This is a nice teaching strip of a slowing sinus bradycardia that began around 40 bpm, and is slowing.  It is a good example of how the sinus node slows down - there is no abrupt change of rates, rather a change with each R-to-R interval.  There is also a first-degree AV block, reflecting slowing of conduction in the AV node.  The PR interval is slightly variable at .28 sec. to about .32 sec.  This is a good strip to begin talking about treatment of bradycardias with beginner students, as there is no second- or third-degee AVB, but the patient is very likely to be symptomatic now, or very soon.  Atropine would probably improve this rate in a symptomatic patient, but if there is time, a 12-Lead would be a good idea to rule out acute M.I.  Inadvertently raising the rate too much in the injured heart can lead to pump failure, while leaving the patient poorly-perfused in a bradycardia will starve the heart.  A transthoracic or temporary IV pacemaker might be a better choice for some patients because of our ability to choose the rate.

This example of sinus arrest, also called sinus pause, shows a spontaneous return to sinus rhythm.  There are many mechanisms by which pauses can occur on the ECG. One concept for beginner students to grasp is that, if the pause contains the equivalent of regular R-to-R intervals, and the first complex after the pause is "on time",  we can expect that the sinus node kept firing, but did not penetrate the atria (exit block). If the pause is irregular in length, with the first beat after the pause seeming to come in randomly, we can call this sinus arrest or pause, understanding that there are many different mechanisms that can be at work here. Because what little we can see of the underlying sinus rhythm is irregular, or speeding up, we cannot discern absolutely that this is sinus arrest. 
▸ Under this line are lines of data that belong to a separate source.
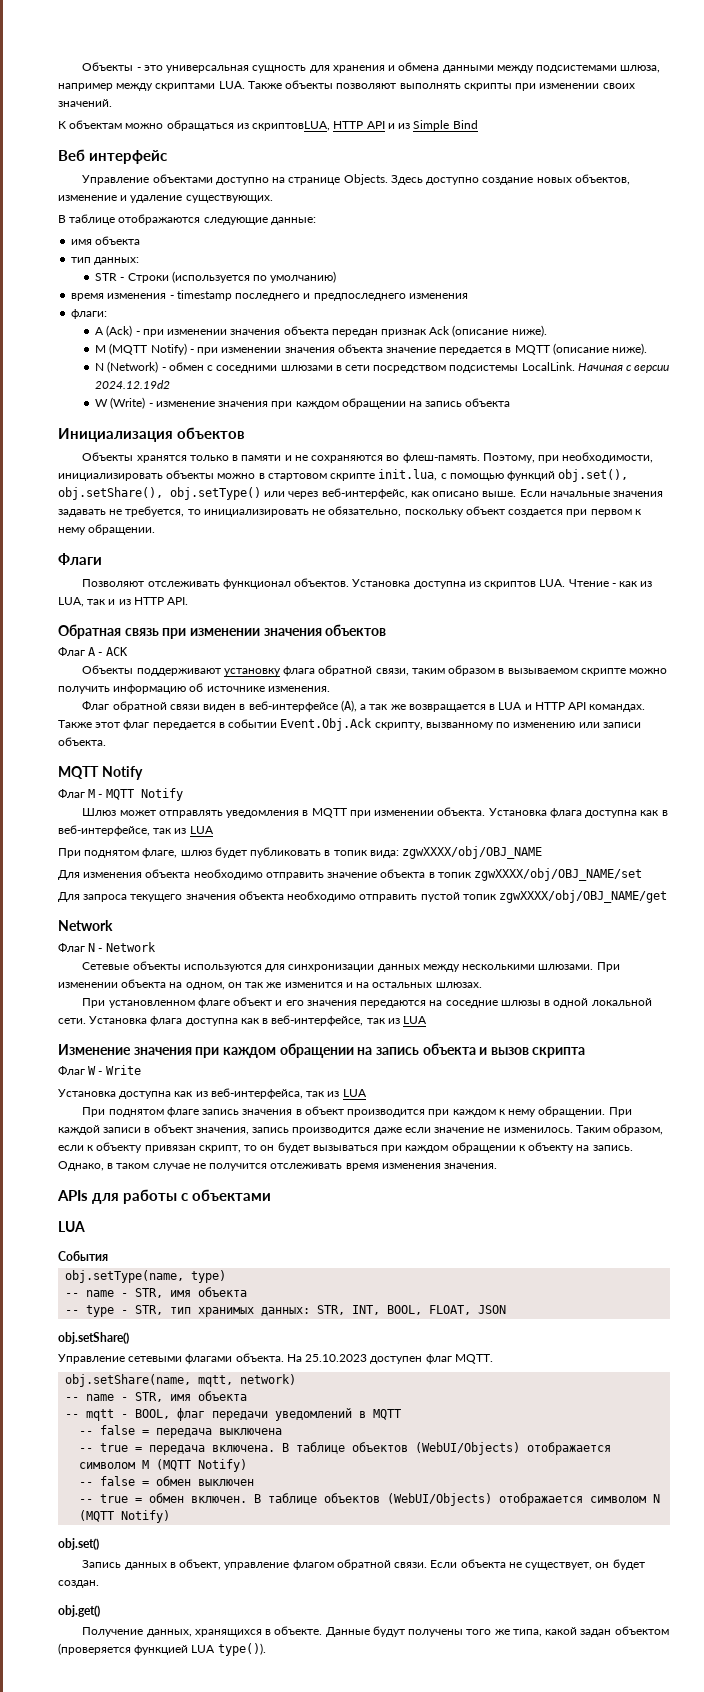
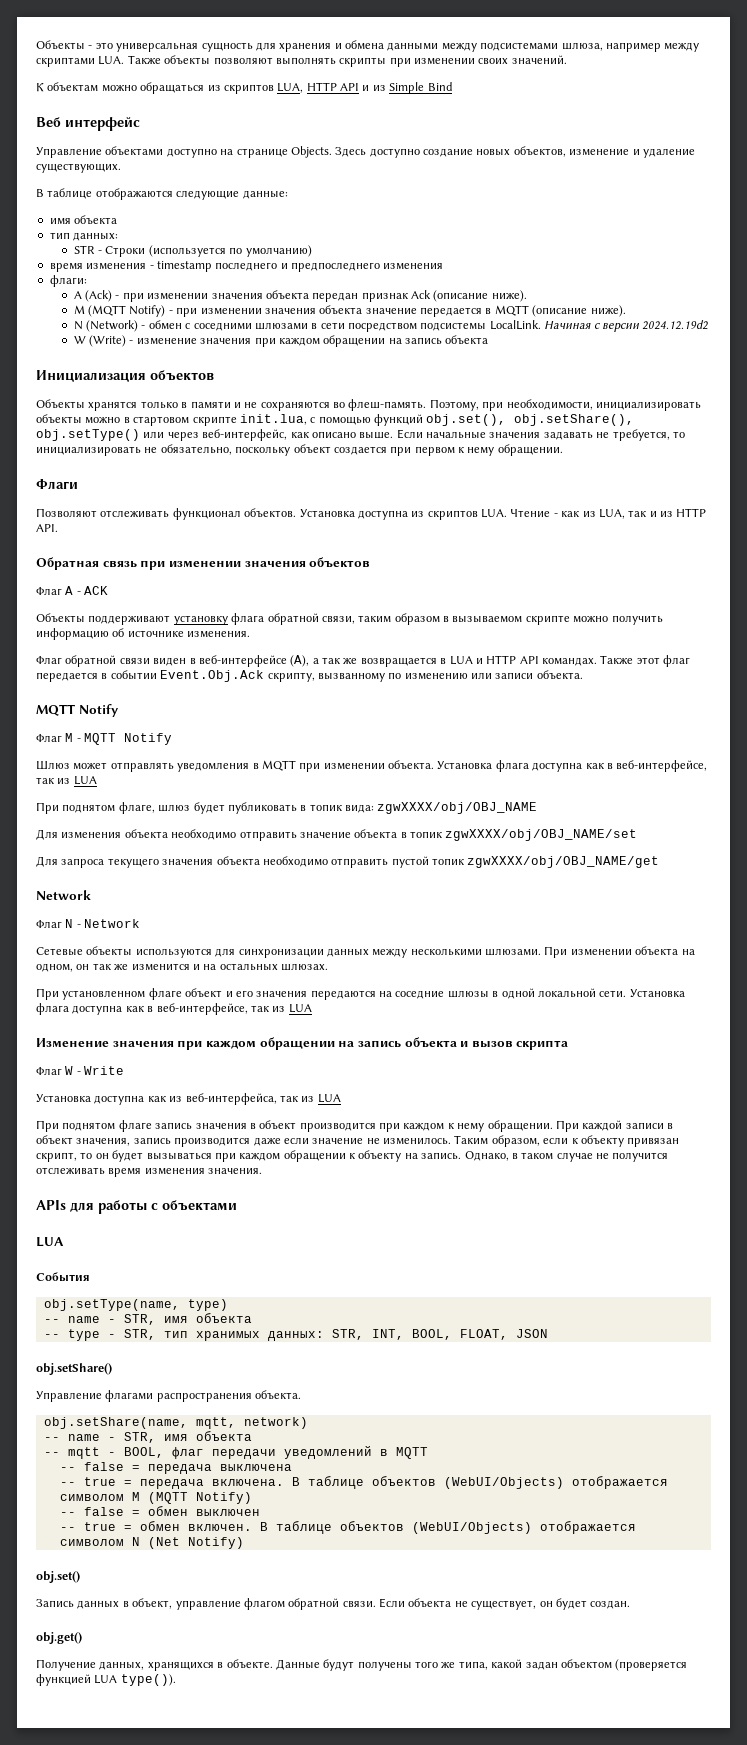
- К объектам можно обращаться из скриптовLUA, HTTP API и из Simple Bind
+ К объектам можно обращаться из скриптов LUA, HTTP API и из Simple Bind
- Управление сетевыми флагами объекта. На 25.10.2023 доступен флаг MQTT.
+ Управление флагами распространения объекта.
- В таблице объектов (WebUI/Objects) отображается символом N (MQTT Notify)
+ В таблице объектов (WebUI/Objects) отображается символом N (Net Notify)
The bottom line for the patient, and for any level practitioner, is, "how is the patient tolerating this pause, and what does it mean to the patient's overall prognosis?  In the short term, the patient may require emergency pacing while the cause of the dysfunction is investigated. If pauses are long enough to lower cardiac output, they can cause fainting. More than a few automobile accidents have happened as a result of this type of dysrhythmia. 

For more advanced students, this short rhythm strip (Lead II) reveals sloping ST depression, and indicates the urgent need for a 12-lead ECG and other tests. 

Atrial fibrillation with a controlled ventricular response is often considered to be atrial fib that has been controlled with medication.  While this is often true, it is possible to see atrial fib with a ventricular rate between 50 and 100 bpm in a patient who has not been treated.  The hallmark signs of atrial fib are:  no P waves and irregularly-irregular rhythm.

Multiple, simultaneous leads are advised to be sure there are no P waves, and a long rhythm strip is often needed to prove the irregularly-irregular rhythm.  Remember, even though this rate is adequate (about 90 bpm), the loss of P waves means no "atrial kick".  The atria are not filling the ventricles with a forceful pumping action. Patients can lose a significant percentage - up to 25% - of their cardiac output because of this.  Coupled with the risk of stroke from the formation and embolization of blood clots from the sluggish circulation in the atria, it is much preferable to have sinus rhythm at the same rate.

A good example of ventricular fibrillation.  The patient is pulseless, CPR has been performed, and the ED staff is about to defibrillate.  Characteristics of V Fib are:  a chaotic, wavy baseline without clear P waves, QRS complexes, or T waves.  Baseline artifact (baseline going up and down) can be seen with CPR and other movement of the electrodes on the patient's body as resuscitation efforts are underway.  The patient will ALWAYS be unconscious and pulseless in V Fib.  If this rhythm is seen in a patient who is awake or has pulses, it is ARTIFACT - check your electrodes!